The Emergency Department is part of the interdepartmental Global Health Center, which has the goal of using evidence-based solutions to improve the delivery of medical care for the underserved worldwide. Emergency Medicine residents can enter the Global Health Residency track during their third year, participating in monthly seminars that focus on a range of global health topics. During their fourth year, selected residents participate in an intensive two-week training session to review important skills needed for effective field projects and research, followed by an elective at a "partner site" where they implement or participate in a project of their choice. Current research in the department focuses on injury surveillance.
Mount Sinai has been a driving force in emergency department informatics, and both major training sites offer the highest levels of technology geared towards patient care. Our emergency departments have fully implemented electronic health records, including computerized physician order entry, charting and results retrieval, as well as integration with clinics and inpatient units. Mount Sinai's Emergency Department information system has received several awards, and Elmhurst was chosen to pilot an EDIS to be implemented at all city hospitals.
We provide didactic and bedside teaching of pediatric emergency medicine to Pediatric, Emergency Medicine, and Family Medicine residents, as well as fourth-year medical student sub-interns. Within the Pediatric Emergency Division, we have highly successful faculty dedicated to ultrasound, simulation, community outreach, research, and education.
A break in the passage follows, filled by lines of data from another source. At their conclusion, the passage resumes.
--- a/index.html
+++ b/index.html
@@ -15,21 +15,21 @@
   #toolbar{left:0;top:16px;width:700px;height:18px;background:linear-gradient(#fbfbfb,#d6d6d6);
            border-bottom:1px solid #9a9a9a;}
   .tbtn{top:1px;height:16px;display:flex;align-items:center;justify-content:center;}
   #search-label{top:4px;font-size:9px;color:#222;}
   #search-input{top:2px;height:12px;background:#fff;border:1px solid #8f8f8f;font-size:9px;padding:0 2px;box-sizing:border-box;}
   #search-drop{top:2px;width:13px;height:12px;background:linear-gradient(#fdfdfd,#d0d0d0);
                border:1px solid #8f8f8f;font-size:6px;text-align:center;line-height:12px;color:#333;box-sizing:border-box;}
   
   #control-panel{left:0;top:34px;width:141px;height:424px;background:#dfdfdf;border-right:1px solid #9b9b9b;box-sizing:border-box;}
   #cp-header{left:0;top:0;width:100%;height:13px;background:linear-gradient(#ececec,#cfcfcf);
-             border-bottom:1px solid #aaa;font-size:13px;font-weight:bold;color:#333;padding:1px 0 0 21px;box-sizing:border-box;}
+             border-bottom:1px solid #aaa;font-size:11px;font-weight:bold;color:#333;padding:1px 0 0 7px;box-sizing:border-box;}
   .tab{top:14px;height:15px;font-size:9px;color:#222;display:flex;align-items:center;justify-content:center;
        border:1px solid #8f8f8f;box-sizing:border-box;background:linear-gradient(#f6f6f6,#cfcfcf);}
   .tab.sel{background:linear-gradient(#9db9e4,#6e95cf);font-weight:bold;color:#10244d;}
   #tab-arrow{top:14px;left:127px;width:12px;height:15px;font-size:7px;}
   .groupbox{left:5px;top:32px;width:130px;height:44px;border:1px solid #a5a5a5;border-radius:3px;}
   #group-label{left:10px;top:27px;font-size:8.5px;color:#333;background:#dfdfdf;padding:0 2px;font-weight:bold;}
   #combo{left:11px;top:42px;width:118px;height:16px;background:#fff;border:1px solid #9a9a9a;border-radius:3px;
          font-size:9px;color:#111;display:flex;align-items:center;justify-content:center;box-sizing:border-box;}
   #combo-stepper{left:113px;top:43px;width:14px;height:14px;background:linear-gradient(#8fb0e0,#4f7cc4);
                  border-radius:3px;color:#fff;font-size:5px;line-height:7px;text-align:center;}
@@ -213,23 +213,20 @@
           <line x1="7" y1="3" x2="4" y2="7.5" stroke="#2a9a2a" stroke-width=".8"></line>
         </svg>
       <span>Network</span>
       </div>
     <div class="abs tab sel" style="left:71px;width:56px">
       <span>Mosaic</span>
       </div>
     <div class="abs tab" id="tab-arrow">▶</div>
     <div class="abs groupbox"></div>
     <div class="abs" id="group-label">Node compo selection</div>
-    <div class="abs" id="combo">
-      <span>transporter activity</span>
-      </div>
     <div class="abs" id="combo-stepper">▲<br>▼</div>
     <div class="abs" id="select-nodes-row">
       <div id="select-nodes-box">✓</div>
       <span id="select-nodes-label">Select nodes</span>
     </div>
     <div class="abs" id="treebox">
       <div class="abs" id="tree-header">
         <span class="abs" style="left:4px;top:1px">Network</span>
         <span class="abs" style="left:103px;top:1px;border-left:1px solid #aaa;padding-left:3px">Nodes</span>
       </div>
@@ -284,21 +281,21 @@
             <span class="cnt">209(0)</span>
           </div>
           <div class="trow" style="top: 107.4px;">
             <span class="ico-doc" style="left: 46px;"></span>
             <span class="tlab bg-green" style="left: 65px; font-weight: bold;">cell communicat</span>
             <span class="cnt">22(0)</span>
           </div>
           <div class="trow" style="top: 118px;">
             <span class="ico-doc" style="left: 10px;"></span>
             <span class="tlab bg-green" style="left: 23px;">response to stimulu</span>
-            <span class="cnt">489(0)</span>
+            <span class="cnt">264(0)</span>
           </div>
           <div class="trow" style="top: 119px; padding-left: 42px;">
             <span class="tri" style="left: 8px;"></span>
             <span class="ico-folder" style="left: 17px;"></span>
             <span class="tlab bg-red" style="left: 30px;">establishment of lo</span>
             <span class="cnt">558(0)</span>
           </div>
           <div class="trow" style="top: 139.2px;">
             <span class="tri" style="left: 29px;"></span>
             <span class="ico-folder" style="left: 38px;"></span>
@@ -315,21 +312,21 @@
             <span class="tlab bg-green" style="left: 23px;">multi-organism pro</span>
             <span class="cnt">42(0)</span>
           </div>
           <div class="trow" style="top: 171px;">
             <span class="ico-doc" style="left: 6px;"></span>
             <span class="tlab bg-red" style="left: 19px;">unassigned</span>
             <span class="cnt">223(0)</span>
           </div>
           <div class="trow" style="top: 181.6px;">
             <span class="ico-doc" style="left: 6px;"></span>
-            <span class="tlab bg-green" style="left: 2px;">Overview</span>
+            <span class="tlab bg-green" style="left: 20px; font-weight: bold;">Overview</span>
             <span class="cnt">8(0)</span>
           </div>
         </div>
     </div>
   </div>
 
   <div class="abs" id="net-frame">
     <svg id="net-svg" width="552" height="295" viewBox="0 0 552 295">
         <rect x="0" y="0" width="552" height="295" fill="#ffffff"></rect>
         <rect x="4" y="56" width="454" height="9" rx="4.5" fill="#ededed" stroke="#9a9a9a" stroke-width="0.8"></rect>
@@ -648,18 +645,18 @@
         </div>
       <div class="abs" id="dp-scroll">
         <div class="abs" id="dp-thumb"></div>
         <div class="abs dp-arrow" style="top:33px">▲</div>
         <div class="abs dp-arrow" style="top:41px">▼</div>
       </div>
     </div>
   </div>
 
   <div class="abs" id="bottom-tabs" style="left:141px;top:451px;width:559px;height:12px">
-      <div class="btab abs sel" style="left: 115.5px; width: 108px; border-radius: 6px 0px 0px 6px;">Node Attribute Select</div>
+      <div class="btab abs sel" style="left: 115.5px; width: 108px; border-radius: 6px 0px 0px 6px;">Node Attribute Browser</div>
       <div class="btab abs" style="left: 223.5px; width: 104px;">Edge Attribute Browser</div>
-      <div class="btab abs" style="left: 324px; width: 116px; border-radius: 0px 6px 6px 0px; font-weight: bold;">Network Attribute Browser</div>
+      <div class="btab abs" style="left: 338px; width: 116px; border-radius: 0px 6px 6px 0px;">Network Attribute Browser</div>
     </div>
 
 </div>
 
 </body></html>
The Research Division is committed to developing and enhancing the research skills of the Department’s faculty, fellows, residents, and students and to providing the resources and support needed to conduct state-of-the-art clinical, translational, and health services research. Consistently ranked in the top ten NIH-funded EM research programs in the country, the Division is home to a cadre of world-class clinician-scientists studying an array of conditions to advance medical knowledge, preserve health, and improve health care.
With the launch of the Simulation Teaching and Research (STAR) Center, we have matched our world-class educators and cutting-edge programs with a state-of-the-art simulation center. Emergency Medicine residents of all levels come to the center for small group and individual sessions. We are also dedicated to advancing the field of medicine, using simulation to study other topics, such as resuscitation devices and techniques.
The Toxicology Division is well integrated into patient care, physician education, and hospital administration. The Division provides bedside consultation service, offering care for a wide scope of clinical poisonings, including drug overdoses, drug interactions, toxic environmental exposures, and envenomations. The Division is invested in education and research projects that advance toxicology and emergency medicine internationally and has participated in several conferences in Latin America as a representative of the Mount Sinai program. The division has been recognized by the residency with three teaching awards in the last five years for its bedside teaching and its comprehensive lecture series.
As part of the Pharmaceutical and Therapeutics (P&T) Committee, the Division works with departments throughout the hospital to select its formulary and to limit pharmaceutical errors. The division works closely with the NYPCC and participates in its monthly Consultants’ Conference and annual Intensive Review Course every March. In collaboration with the NYPCC, the Division is studying differences in clinical management of the poisoned patient among different medical specialties. Other research interests include innovative treatment approaches to alcohol withdrawal and the prophylactic treatment to prevent Post-Traumatic Stress Disorder.